Although it seems bizarre that a mechanism governing such important life decisions should resemble a debilitating psychosis, love's blindness makes perfect biological sense. "We weren't built to be happy; we were built to reproduce," says Fisher.

However, as Norm O'Rourke's research has shown, there's more to love's grand plan than breeding. Humans are designed to retain their mates as support through the struggles of survival and the hazards of childbirth and our brains have a repertoire of tricks to keep us hooked to one person over time.

"There are different processes that go on during love," says Julie Fitness, head of the psychology department at Sydney's Macquarie University. "The mad passion is very different from the chemical signature of long-term love. That enduring, companionate love is associated with high levels of oxytocin and other endorphins, often known as the 'bonding hormones'." These take hold as the ecstatic effects of dopamine wear off, usually after between two and 18 months. This is the time when many relationships end, unable to survive without dopamine's deceptive magic.

"If there is no solid foundation of care or consideration, the bond will fail at this stage," says Craig Hassed. "When trials and tribulations come, there won't be anything to get you through them."

But nature knows this and has another trick up her sleeve. The attachment hormones, oxytocin (in women) and vasopressin (in men), are designed to kick in during sex, creating a deep connection.

"At orgasm," writes Helen Fisher in her book Why We Love: The Nature And Chemistry Of Romantic Love, "levels of oxytocin and vasopressin in the brains of women and men go up." This, she says, can be the next step towards intimacy - or just another misleading chimera. "It can cause you to feel a deep attachment to somebody you don't have any real use for in your life."

"There used to be a lot of social safety rails that helped people not to get too led away by passion," adds Hassed. "Courtship used to be a slower process; people were supervised." This allowed them to assess their compatibility before chemistry kicked in and glued an unsuitable pair together.

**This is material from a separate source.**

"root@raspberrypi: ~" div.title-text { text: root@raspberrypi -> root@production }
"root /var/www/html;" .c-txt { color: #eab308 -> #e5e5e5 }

While each new study seems to implicate more biological trickery in love, these hidden forces are not all sinister. Norm O'Rourke reports only positive outcomes for his starry-eyed couples. "It would seem that this phenomenon is one related to happiness over the long term in married people," he says. Couples who scored high on the marital aggrandisement scale also fared best in other tests measuring their genuine marital satisfaction levels.

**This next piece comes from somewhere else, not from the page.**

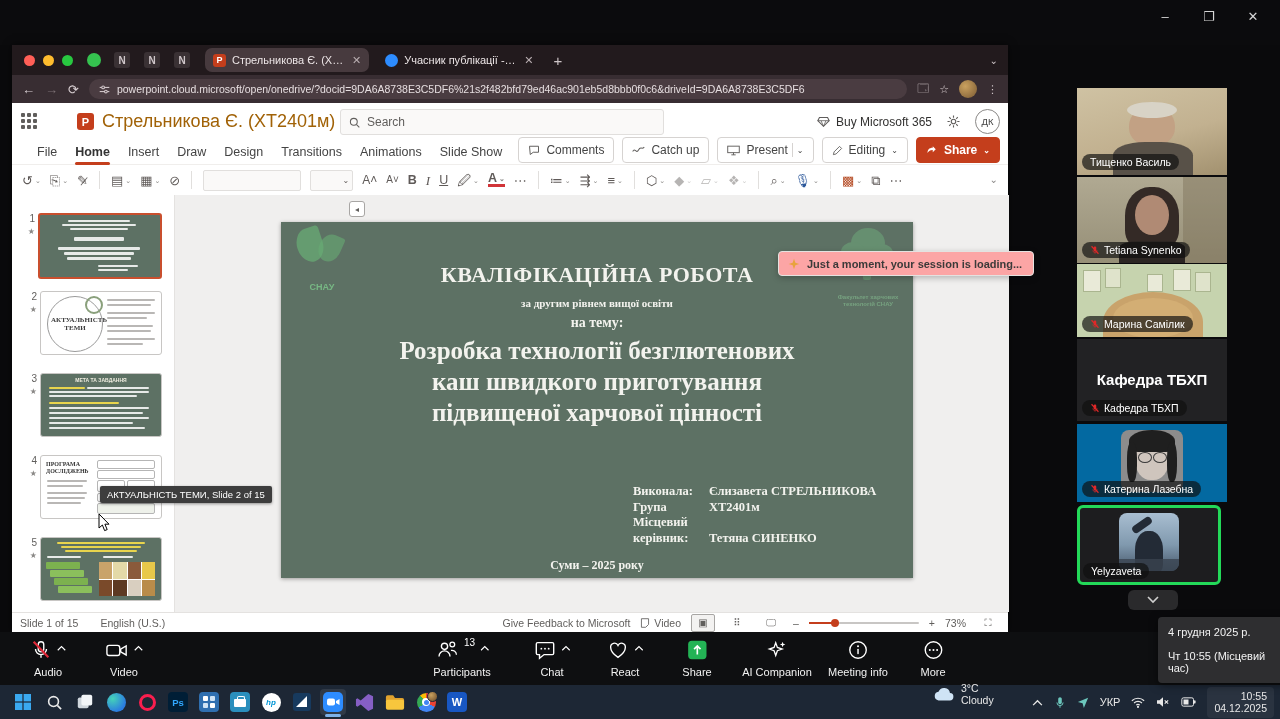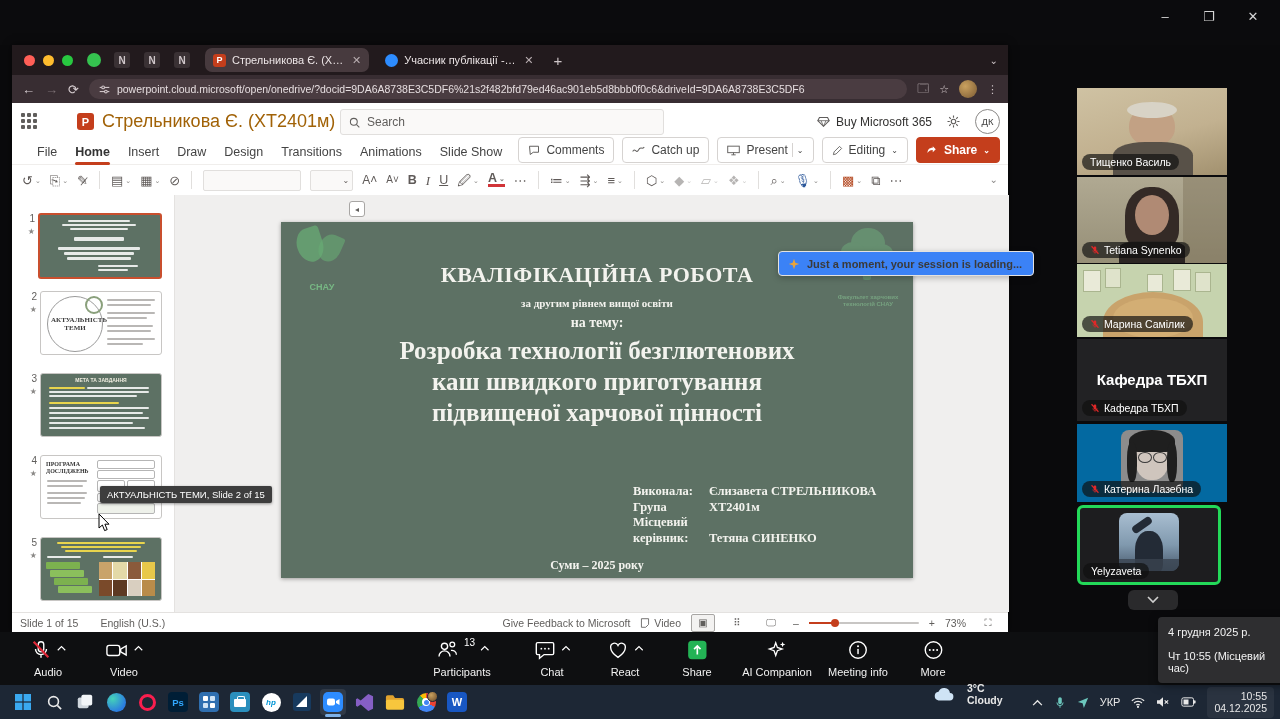"Just a moment, your session" .toast { background: #3b82f6 -> #fca5a5 }
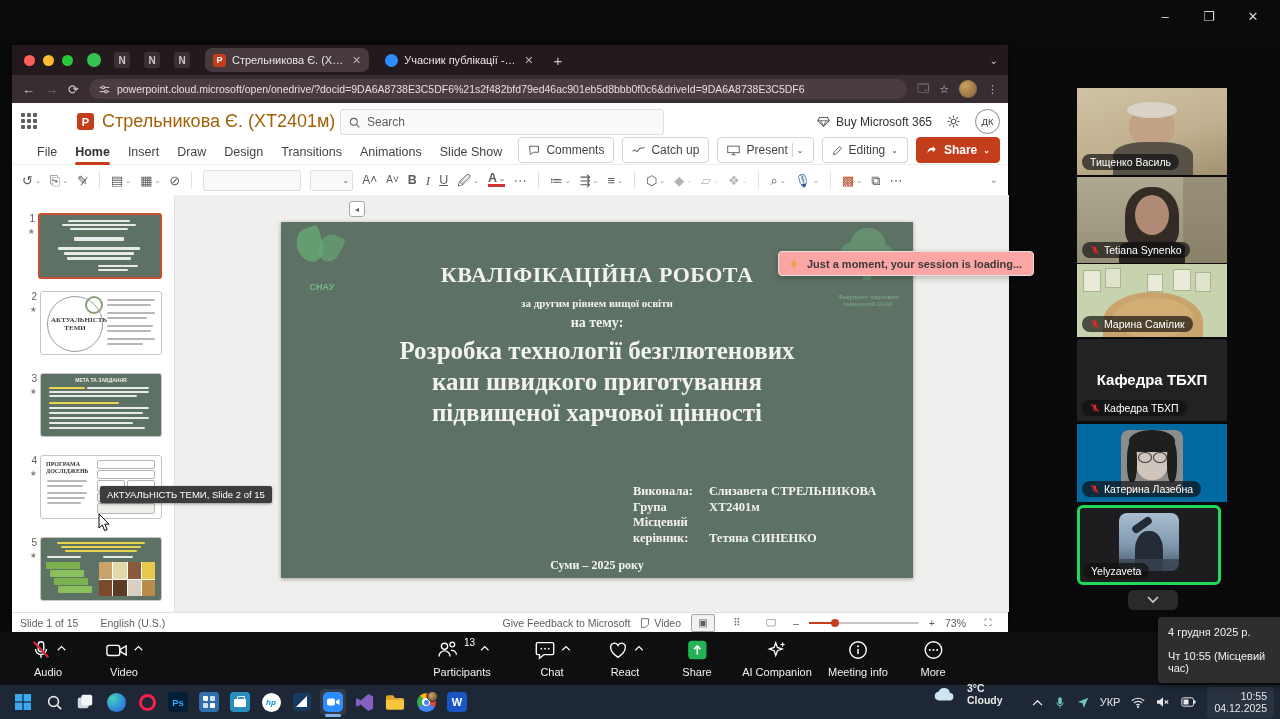"3°C" .weather { font-weight: bold -> none; gap: 12px -> 6px }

O'Rourke avoids the word "deluded" to describe those sprinkled with his marital fairy dust. The term, he says, implies a break with reality but love's effects - both extreme and gentle - belong to healthy, normal human biology.

And while love may make fools of us all at one time or another, it also gives birth to geniuses. History's tormented lovers, such as Dante, Brahms, Beethoven, Emily Dickinson and Oscar Wilde, says Helen Fisher, have sublimated their ecstasy and despair into the greatest art, music and literature - all fuelled by passion's dopamine high. "Love has adorned the world and brought many of us tremendous joy," she says. "This is an ancient, universal experience."